As the COVID-19 pandemic threatens to greatly increase the proportion of Americans suffering from serious economic distress, the LBJ School has created a limited speaker series, "Poverty Now," which will look at the reasons behind the persistence of poverty and inequality in the United States and will examine a range of policies intended to address these problems.
William Rodgers, professor of public policy and chief economist at the Heldrich Center for Workforce Development at Rutgers University and author of The Century Foundation report, examines the effects of incrementally increasing the minimum wage to $15 by 2023.
Dr. William Rodgers
William M. Rodgers III is professor of public policy and chief economist at the Heldrich Center for Workforce Development at Rutgers University.
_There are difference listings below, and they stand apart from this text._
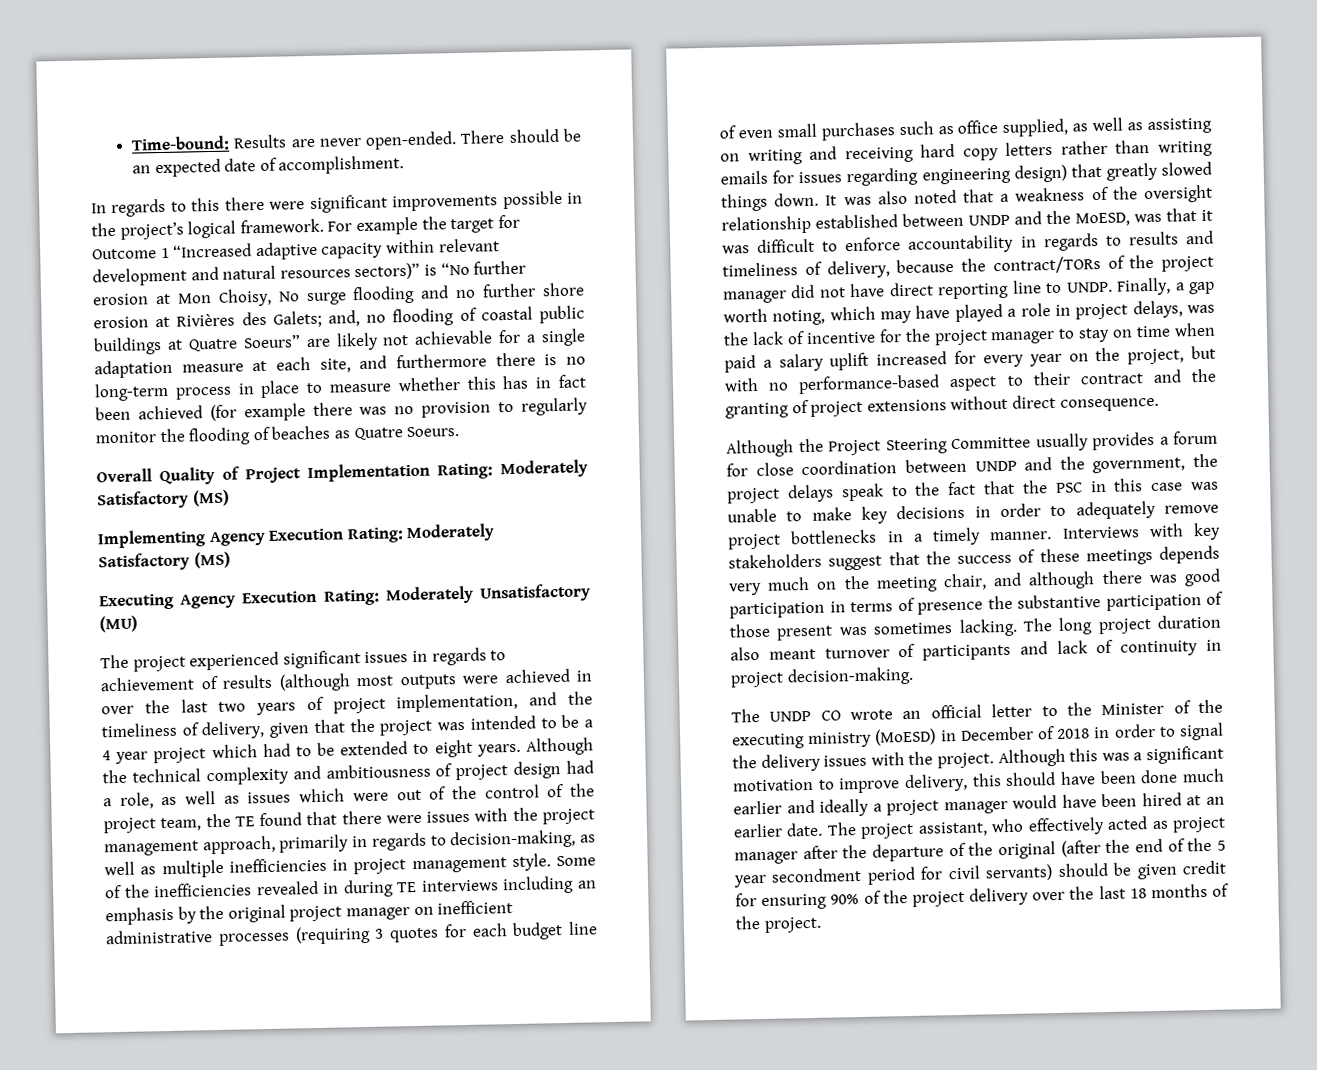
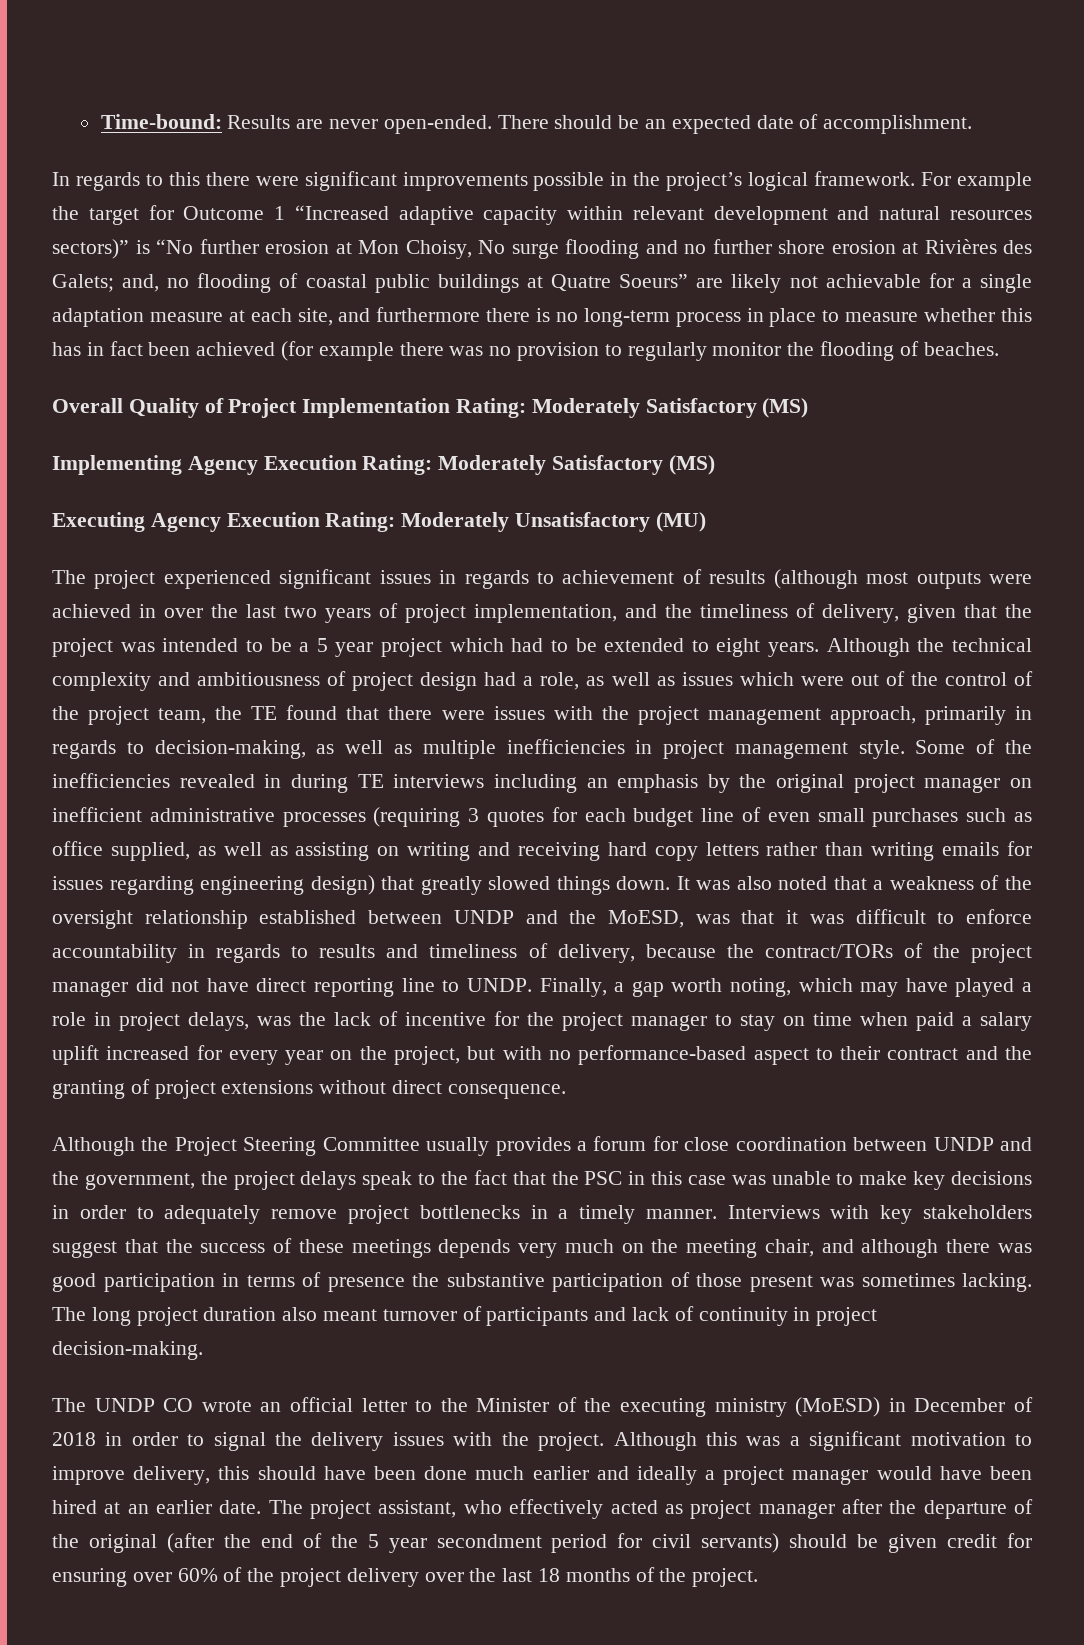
- and, no flooding of coastal public buildings at Quatre Soeurs” are likely not achievable for a single adaptation measure at each site, and furthermore there is no long-term process in place to measure whether this has in fact been achieved (for example there was no provision to regularly monitor the flooding of beaches as Quatre Soeurs.
+ and, no flooding of coastal public buildings at Quatre Soeurs” are likely not achievable for a single adaptation measure at each site, and furthermore there is no long-term process in place to measure whether this has in fact been achieved (for example there was no provision to regularly monitor the flooding of beaches.
- The project experienced significant issues in regards to achievement of results (although most outputs were achieved in over the last two years of project implementation, and the timeliness of delivery, given that the project was intended to be a 4 year project which had to be extended to eight years.
+ The project experienced significant issues in regards to achievement of results (although most outputs were achieved in over the last two years of project implementation, and the timeliness of delivery, given that the project was intended to be a 5 year project which had to be extended to eight years.
- The project assistant, who effectively acted as project manager after the departure of the original (after the end of the 5 year secondment period for civil servants) should be given credit for ensuring 90% of the project delivery over the last 18 months of the project.
+ The project assistant, who effectively acted as project manager after the departure of the original (after the end of the 5 year secondment period for civil servants) should be given credit for ensuring over 60% of the project delivery over the last 18 months of the project.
He is an elected member of the National Academy of Social Insurance, and serves as the Academy's board chair. Rodgers also serves as treasurer for the Institute for Women's Policy Research. He is a non-resident gellow at The Century Foundation and has served in many public capacities, including on President Obama's Department of Labor transition team, and as chief economist at the U.S. Department of Labor from 2000 to 2001. He served on the National Economic Association Board and is a past president. Rodgers also served on the U.S. Board of United Way Worldwide and currently works on the Board of Trustees of McDaniel College. He just joined the Atlanta Federal Reserve Bank as a Visiting Scholar and chairs the National Academies of Sciences, Engineering and Medicine's expert panel to evaluate the quality of compensation data collected from U.S. employers by the EEOC.
Rodgers' expertise on compensation, pay equity, diversity and inclusion, labor market and general economic trends is frequently called upon by journalists for articles in the New York Times, Wall Street Journal, Fortune, the Washington Post, The Guardian, Financial Times and many other publications. He is a frequent guest on numerous television and radio talk shows: MSNBC, Yahoo Finance, CNBC, NPRs Marketplace, Weekend Edition, and America Amplified.
At the state level, Rodgers serves on the Governor's Restart and Recovery Commission and the Public State Bank Board. Locally, he sits on Hopewell Borough's Planning Board and Economic Development Committee.